Yesterday was a crappy day. It was beautiful outside, and not really all that muggy, but it was full of crappy appointments, and crappy news, and crappy phone calls, and then when I went to the mall to try to spend money to make myself feel better, crappy clothes. I was actually waiting anxiously for 7pm so I could put Delilah on the radio and listen to some sad stories to make myself feel better about things.
But thankfully, my husband decided we had to break the crappy cycle and get out and do something. That something happened to be the next restaurant on the Oakland circuit.
And let me tell you: missing Burma-Tokyo would be a real shame.
First of all, it’s super cheap. We got two entrees, a soup, an appetizer, and a green tea for around $25. And it wasn’t crowded when we went (on a Monday night), so we had the undivided attention of our server, which was excellent. (I do hope there are nights that it IS super crowded, because I will feel a true sense of sadness were this restaurant to go out of business. Maybe once school is in session, things pick up.)
The menu has a variety of different types of cuisine, which is another perk. You can get sushi (which we didn’t, despite my love affair with sushi, because we wanted to try something *different*), and you can get all sorts of other Asian specialties, all cooked in the Burmese style.
(I can’t help it – the soup was delicious! In case you don’t remember the Great Beaver County Green Onion ChiChis Scare of 2003, some people got bad green onions and got hepatitis A, and Pittsburgh has since made green onions quite taboo in restaurants. Guess what? There are still fantastic places in Pittsburgh to get green onions in your food, where they belong! Burma-Tokyo is one of them, and I commend them for it! 🙂
For entrees, Michael got the Laos peppermint leaf with pork. This was just wonderful. It’s real peppermint leaf, not a peppermint flavoring like in candy or gum. It reminded me of summer camp at Old Economy when we would be allowed to sample the plants in the herb garden. It was that fresh, like you just picked peppermint in the yard. The pork was a little spicy, and the veggies were abundant. Yum!
I got the Nepal platter, which was a stew-like dish with potato, chicken, and mushroom, served with roti bread and two small samosas. This was amazing! The flavors reminded me so much of the dinners I used to order at this little Tibetan restaurant in Davis Square when I lived in Cambridge. Who knew that on a day when I had felt so much like running away, I would unknowingly order a food that brought back so many good memories from the place I’m always daydreaming of running away to?
The roti bread was better at Burma-Tokyo than the bread they serve at the place in Davis Square (at least I think it was Davis Square, I can’t remember the name of the place, and I don’t know if, 6 years later, it’s even there, but I now vow to find it when we return to the 02138 next!), and it was sweet and light. The samosas were similar to the samosas we had at Abay, not as fried or crunchy as traditional Indian samosas. And the flavors of the soup were amazing. Best of all, a little bit of this went a long way, so I have leftovers for another meal!

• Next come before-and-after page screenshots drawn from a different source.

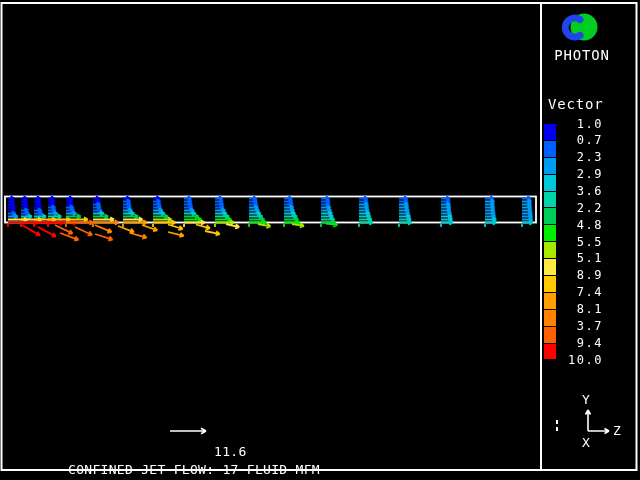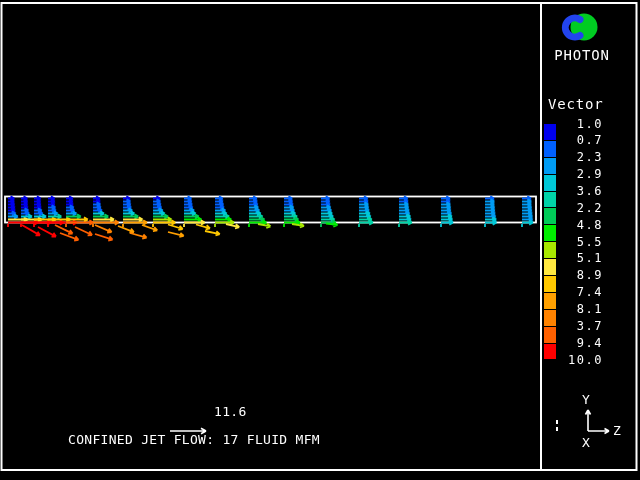--- a/index.html
+++ b/index.html
@@ -15,7 +15,7 @@
   #legend-blocks .lblock{height:15.9px;width:12px;}
   #legend-values{position:absolute;left:558px;top:115.5px;width:45px;font-size:12px;letter-spacing:1.5px;}
   #legend-values .lval{height:16.86px;line-height:16.86px;text-align:right;}
-  #scale-value{left:214px;top:404px;}
+  #scale-value{left:214px;top:444px;}
   #minmax-row{left:317px;top:424px;}
   #plot-title{left:68px;top:432px;}
   #axis-y{left:582px;top:392px;}

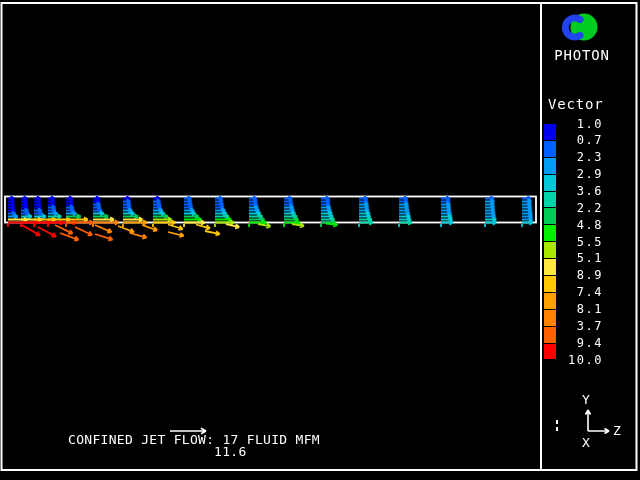--- a/index.html
+++ b/index.html
@@ -17,7 +17,7 @@
   #legend-values .lval{height:16.86px;line-height:16.86px;text-align:right;}
   #scale-value{left:214px;top:444px;}
   #minmax-row{left:317px;top:424px;}
-  #plot-title{left:68px;top:432px;}
+  #plot-title{left:68px;top:462px;}
   #axis-y{left:582px;top:392px;}
   #axis-z{left:613px;top:423px;}
   #axis-x{left:582px;top:435px;}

Another cute charm about Burma-Tokyo was the glass of hot green tea that I ordered (and Michael shared with me). Kind of neat to be served Asian cuisine and have chopsticks mixed with silverware, but to drink your green tea out of a Coca Cola glass!
We really recommend checking this place out. They don’t have a website as far as I can tell, but you can look at their Yelp page or visit them until 9:30pm each evening. They are located on Atwood Street, just before the intersection at Louisa as you move into the main part of Oakland. You will not be disappointed!